# Sum of Infinite Geometric Sequence

## Theorem

Let $S$ be a standard number field, that is $\Q$, $\R$ or $\C$.

Let $z \in S$.

Let $\size z < 1$, where $\size z$ denotes:

the absolute value of $z$, for real and rational $z$
the complex modulus of $z$ for complex $z$.
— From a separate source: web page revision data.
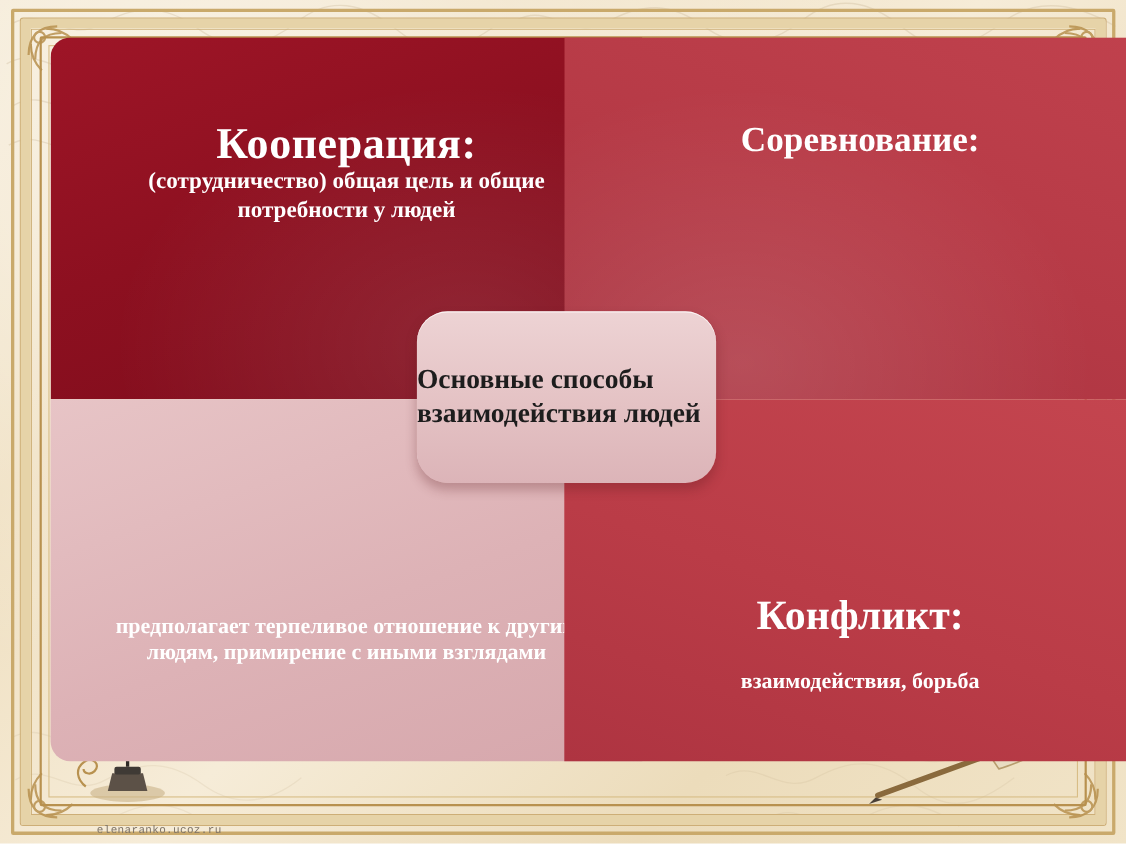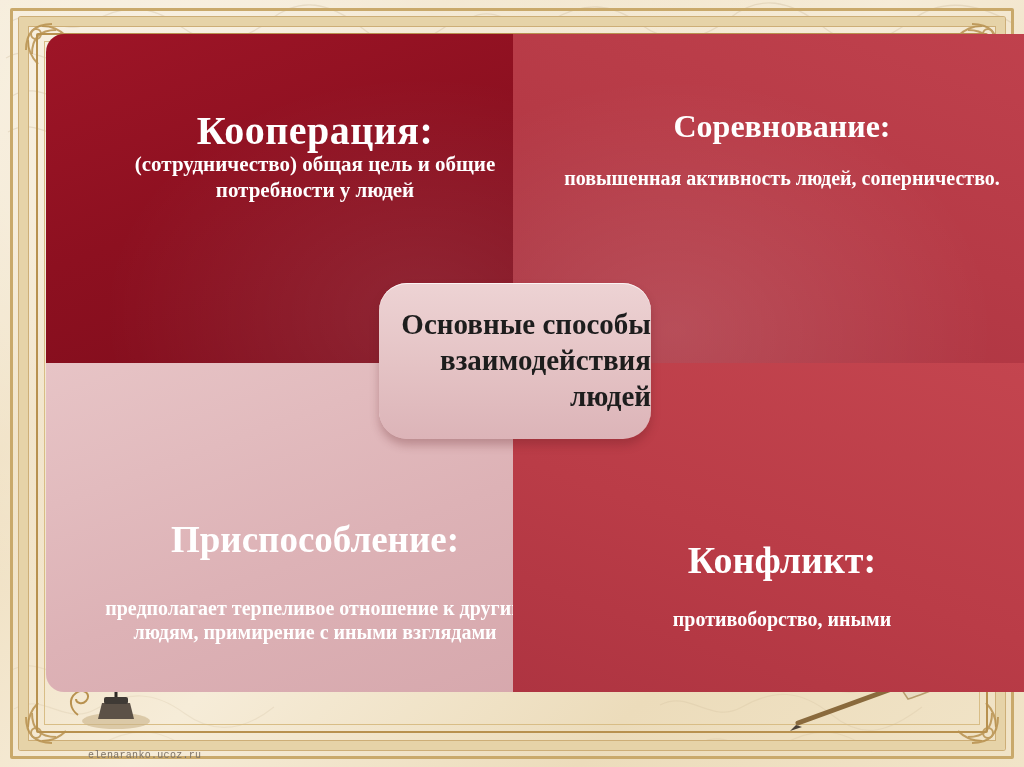--- a/index.html
+++ b/index.html
@@ -291,7 +291,6 @@
 
     <div class="quad tr">
       <div class="q-title">Соревнование:</div>
-      <div class="q-text">повышенная активность людей, соперничество.</div>
     </div>
 
     <div class="quad bl">

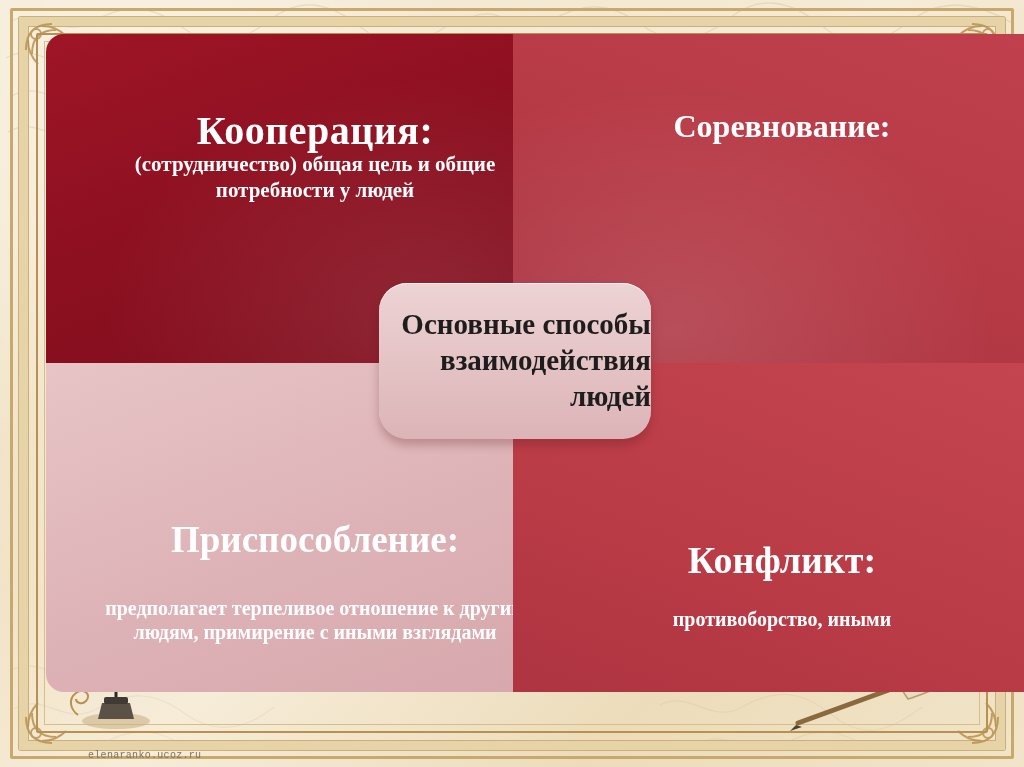--- a/index.html
+++ b/index.html
@@ -174,9 +174,9 @@
   }
   .center-box .c-text {
     font-weight: bold;
-    font-size: 29px;
+    font-size: 25px;
     line-height: 1.24;
-    text-align: right;
+    text-align: left;
     color: #1d1d1d;
   }
   

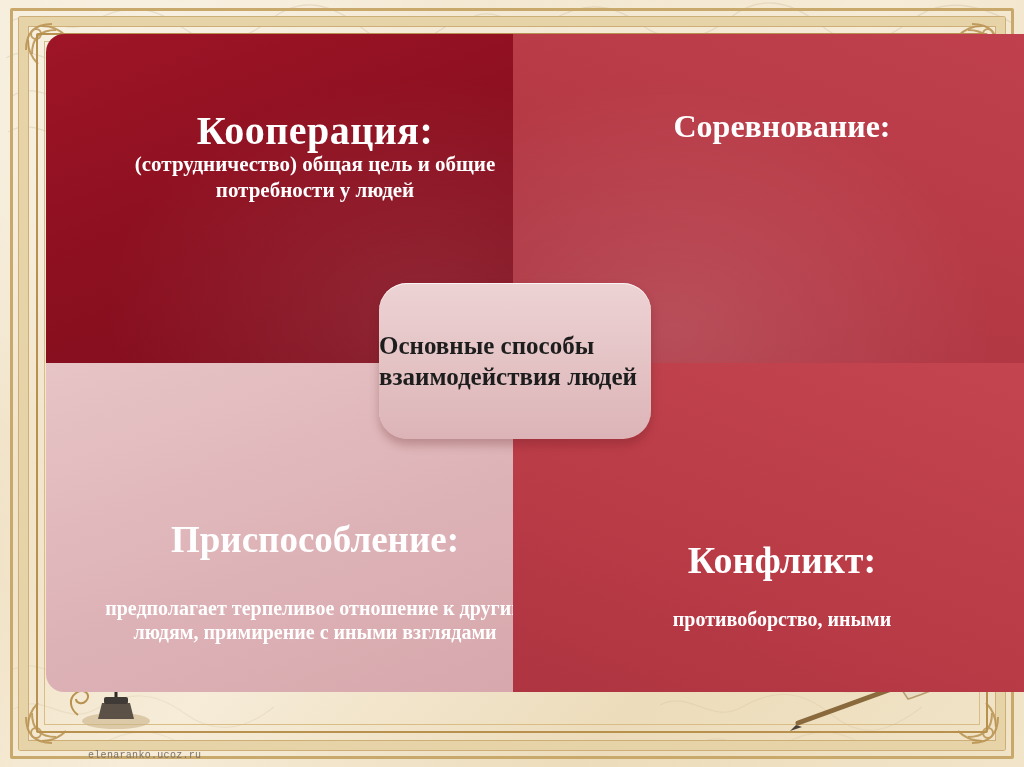--- a/index.html
+++ b/index.html
@@ -294,7 +294,6 @@
     </div>
 
     <div class="quad bl">
-      <div class="q-title">Приспособление:</div>
       <div class="q-text">предполагает терпеливое отношение к другим людям, примирение с иными взглядами</div>
     </div>
 

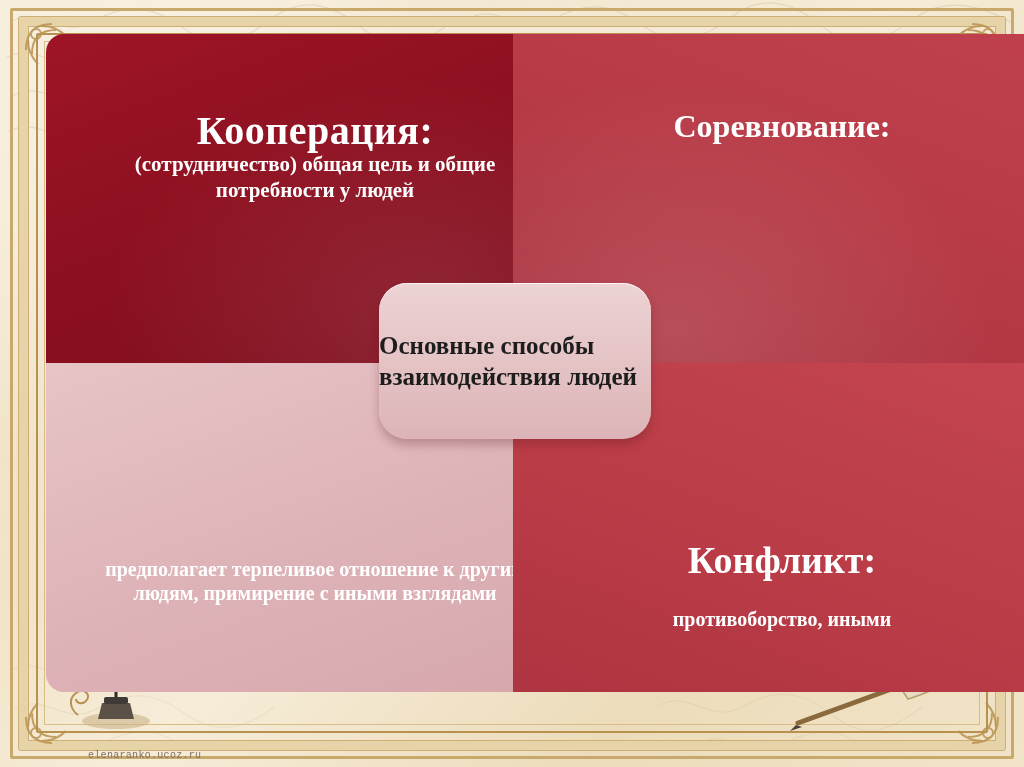--- a/index.html
+++ b/index.html
@@ -299,7 +299,7 @@
 
     <div class="quad br">
       <div class="q-title">Конфликт:</div>
-      <div class="q-text">противоборство, иными</div>
+      <div class="q-text">взаимодействия, борьба</div>
     </div>
 
     <div class="center-box">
Then $\displaystyle \sum_{n \mathop = 0}^\infty z^n$ converges absolutely to $\dfrac 1 {1 - z}$.

### Corollary 1

With the same restriction on $z \in S$:

$\ds \sum_{n \mathop = 1}^\infty z^n = \frac z {1 - z}$

### Corollary 2

With the same restriction on $z \in S$:

$\displaystyle \sum_{n \mathop = 0}^\infty a z^n = \frac a {1 - z}$

## Proof 1

From Sum of Geometric Sequence, we have:

$\ds s_N = \sum_{n \mathop = 0}^N z^n = \frac {1 - z^{N + 1} } {1 - z}$

We have that $\size z < 1$.

$z^{N + 1} \to 0$ as $N \to \infty$

Hence $s_N \to \dfrac 1 {1 - z}$ as $N \to \infty$.

The result follows.

$\Box$

It remains to demonstrate absolute convergence:

The absolute value of $\size z$ is just $\size z$.

By assumption:

$\size z < 1$

So $\size z$ fulfils the same condition for convergence as $z$.

Hence:

$\ds \sum_{n \mathop = 0}^\infty \size z^n = \frac 1 {1 - \size z}$

$\blacksquare$

## Proof 2

$\dfrac {\d^n} {\d z^n} \dfrac 1 {1 - z} = \dfrac {n!} {\paren {1 - z}^{n + 1} }$

Thus the Maclaurin series expansion of $\dfrac 1 {1 - z}$ is:

$\ds \sum_{n \mathop = 0}^\infty \frac {z^n} {n!} \dfrac {n!} {\paren {1 - 0}^{n + 1} }$

whence the result.

$\blacksquare$

## Proof 3

Let $S = \ds \sum_{n \mathop = 0}^\infty z^n$.

Then:

 $\ds z S$ $=$ $\ds z \sum_{n \mathop = 0}^\infty z^n$ $\ds$ $=$ $\ds \sum_{n \mathop = 0}^\infty z^{n + 1}$ $\ds$ $=$ $\ds \sum_{n \mathop = 1}^\infty z^n$ Translation of Index Variable of Summation $\ds$ $=$ $\ds S - z^0$ $\ds$ $=$ $\ds S - 1$ $\ds \leadsto \ \$ $\ds 1$ $=$ $\ds \paren {1 - z} S$

Hence the result.

$\blacksquare$